Data to use section start

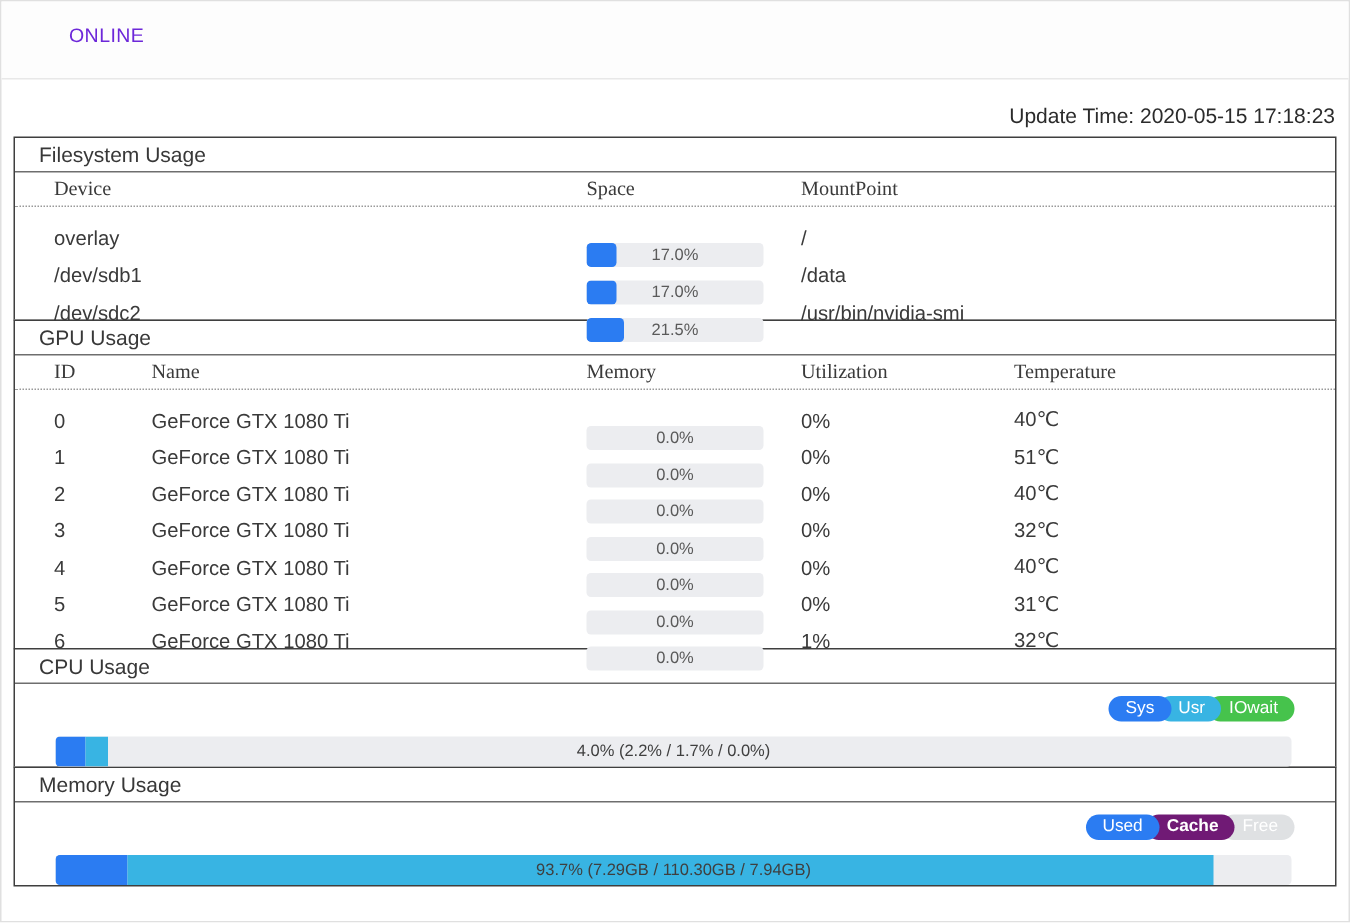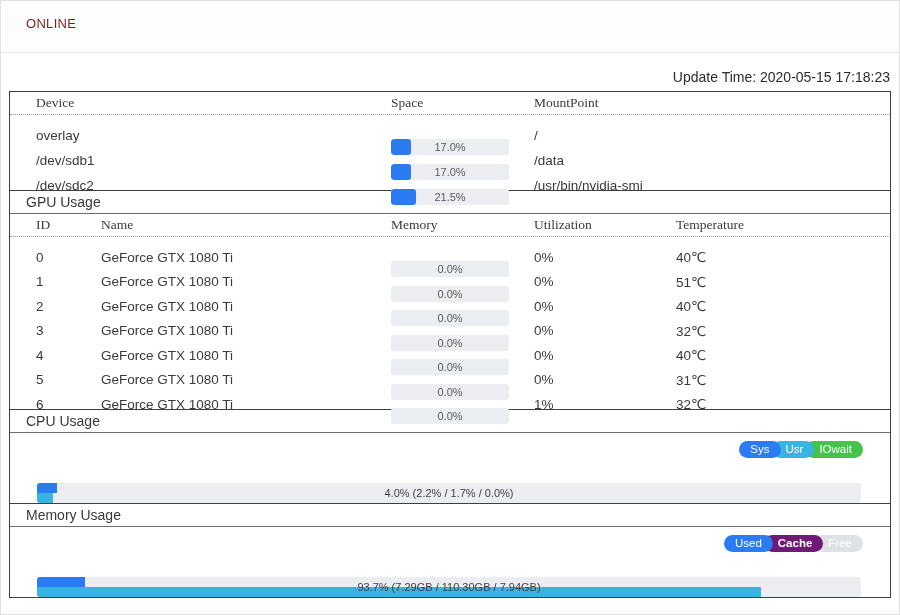--- a/index.html
+++ b/index.html
@@ -8,21 +8,21 @@
     font-family:"Liberation Sans","DejaVu Sans",sans-serif;
     background:#ffffff; color:#3c4043; overflow:hidden;
   }
   .page { width:900px; height:615px; border:1px solid #e0e0e0; background:#fff; }
 
   
   header { height:52px; padding:8px 25px 0 25px; display:flex; justify-content:space-between;
            border-bottom:1px solid #e8e8e8; background:#fdfdfd; }
   .htitle { font-size:15px; color:#3c4043; padding-top:4px; }
   .chev { width:18px; height:18px; margin:1px 0 0 -2px; cursor:pointer; display:block; }
-  .hstatus { font-size:13px; color:#7f1d1d; padding-top:7px; letter-spacing:.3px; }
+  .hstatus { font-size:13px; color:#6d28d9; padding-top:7px; letter-spacing:.3px;margin-left:20px; }
 
   .update-row { padding:16px 9px 6px 0; text-align:right; font-size:14px; color:#2b2b2b; }
 
   
   .box { margin:0 8px; border:1px solid #3f3f3f; background:#fff; }
   .box + .box { margin-top:-1px; }
   .box-title { height:23px; display:flex; align-items:center; padding-left:16px;
                font-size:14px; color:#383838; border-bottom:1px solid #6e6e6e; }
 
   
@@ -43,37 +43,38 @@
 
   
   .legend { display:flex; justify-content:flex-end; margin:8px 27px 0 0; }
   .pill { height:17px; padding:0 11px; display:flex; align-items:center; justify-content:center;
           color:#fff; font-size:11.5px; border-radius:9px; position:relative; }
   .pill:nth-child(1){ z-index:3; }
   .pill:nth-child(2){ z-index:2; margin-left:-9px; padding-left:14px; }
   .pill:nth-child(3){ z-index:1; margin-left:-9px; padding-left:14px; }
 
   
-  .bigbar { position:relative; height:20px; margin:25px 29px 0 27px; background:#ecedf0;
-            border-radius:3px; overflow:hidden; display:flex;flex-direction:column; }
+  .bigbar { position:relative; height:20px; margin:10px 29px 0 27px; background:#ecedf0;
+            border-radius:3px; overflow:hidden; display:flex; }
   .bigbar .seg { height:100%; }
   .bigbar .bar-label { font-size:11px; color:#3f3f3f; }
 </style>
 </head>
 <body>
 
 <div class="page">
 
   <header>
     <div class="hstatus">ONLINE</div>
   </header>
 
   <div class="update-row">Update Time: 2020-05-15 17:18:23</div>
 
   <section class="box">
+    <div class="box-title">Filesystem Usage</div>
     <div class="t-head fs-grid">
       <div>Device</div>
       <div>Space</div>
       <div>MountPoint</div>
     </div>
 
     <div class="t-row fs-grid">
       <div>overlay</div>
       <div>
           <div class="minibar">

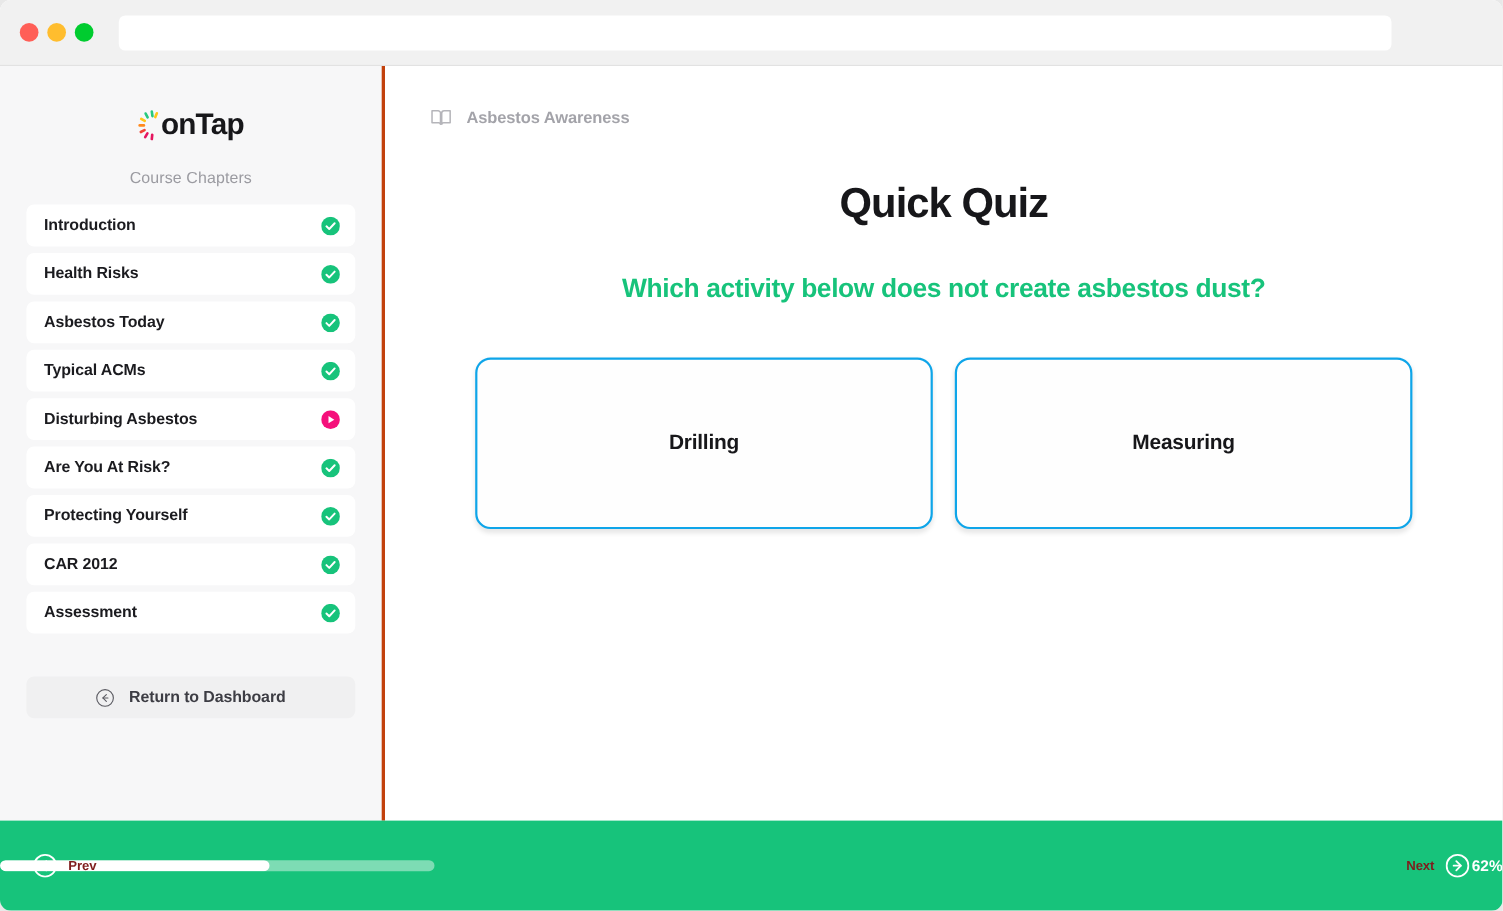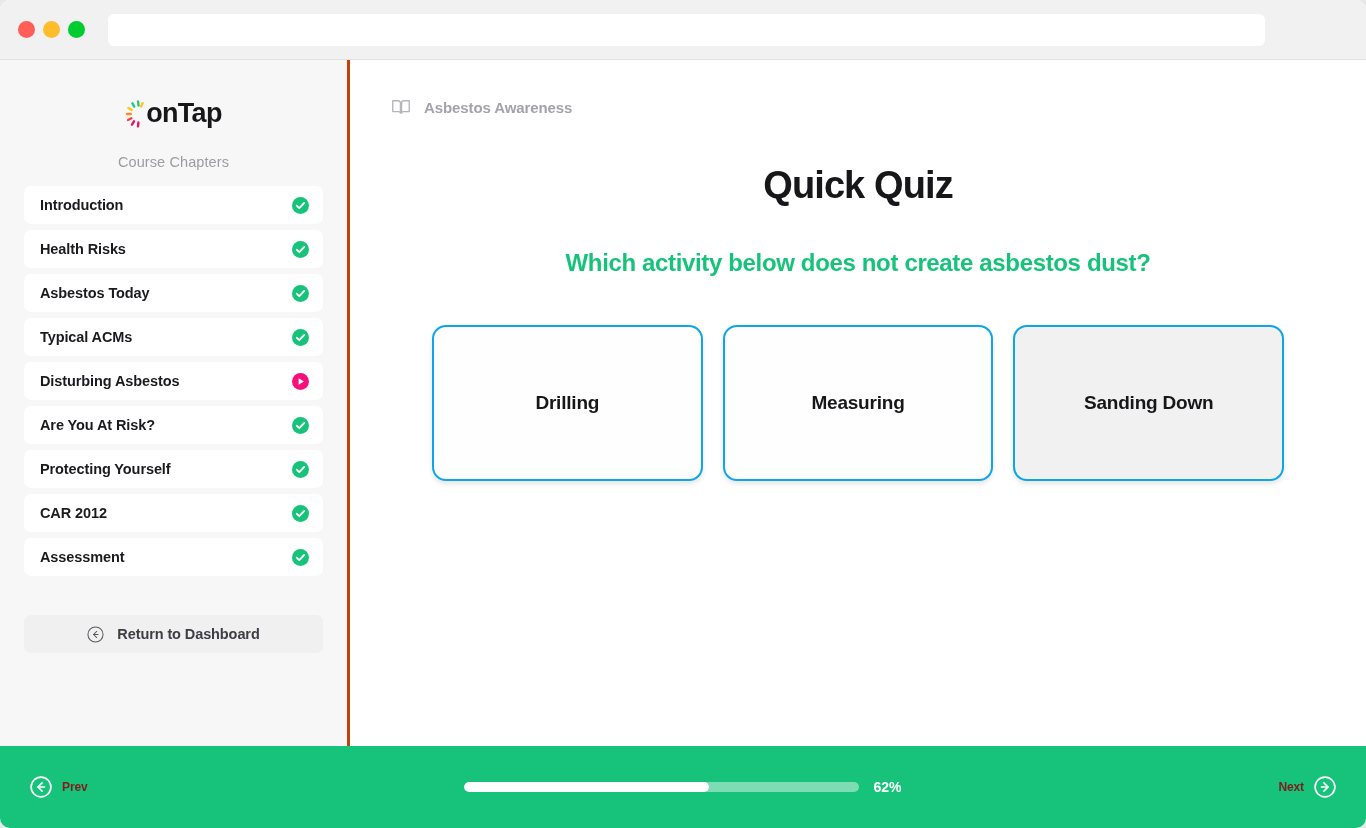--- a/index.html
+++ b/index.html
@@ -223,21 +223,21 @@
     font-size: 12px;
     font-weight: 700;
     color: #7f1d1d;
     letter-spacing: -0.1px;
   }
   .progress-wrap {
     position: absolute;
     left: 0; right: 0;
     display: flex;
     align-items: center;
-    justify-content: center;
+    justify-content: space-between;
     gap: 14px;
   }
   .progress-track {
     width: 395px;
     height: 10px;
     background: #7ddcb4;
     border-radius: 5px;
     overflow: hidden;
   }
   .progress-fill {
@@ -393,23 +393,20 @@
 
       <h2 class="quiz-question">Which activity below does not create asbestos dust?</h2>
 
       <div class="answers">
         <div class="answer-card">
           <span class="answer-label">Drilling</span>
         </div>
         <div class="answer-card">
           <span class="answer-label">Measuring</span>
         </div>
-        <div class="answer-card selected">
-          <span class="answer-label">Sanding Down</span>
-        </div>
       </div>
 
     </main>
   </div>
 
   <div class="footer">
 
     <div class="nav-btn">
       <svg width="22" height="22" viewBox="0 0 20 20">
         <circle cx="10" cy="10" r="9" fill="none" stroke="#ffffff" stroke-width="1.5"></circle>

Data to use section end

**Problem description**
Where the word "spacing" appears in a line of the entries, copy that line.

**Exercise response**
-  .hstatus { font-size:13px; color:#7f1d1d; padding-top:7px; letter-spacing:.3px; }
+  .hstatus { font-size:13px; color:#6d28d9; padding-top:7px; letter-spacing:.3px;margin-left:20px; }
     letter-spacing: -0.1px;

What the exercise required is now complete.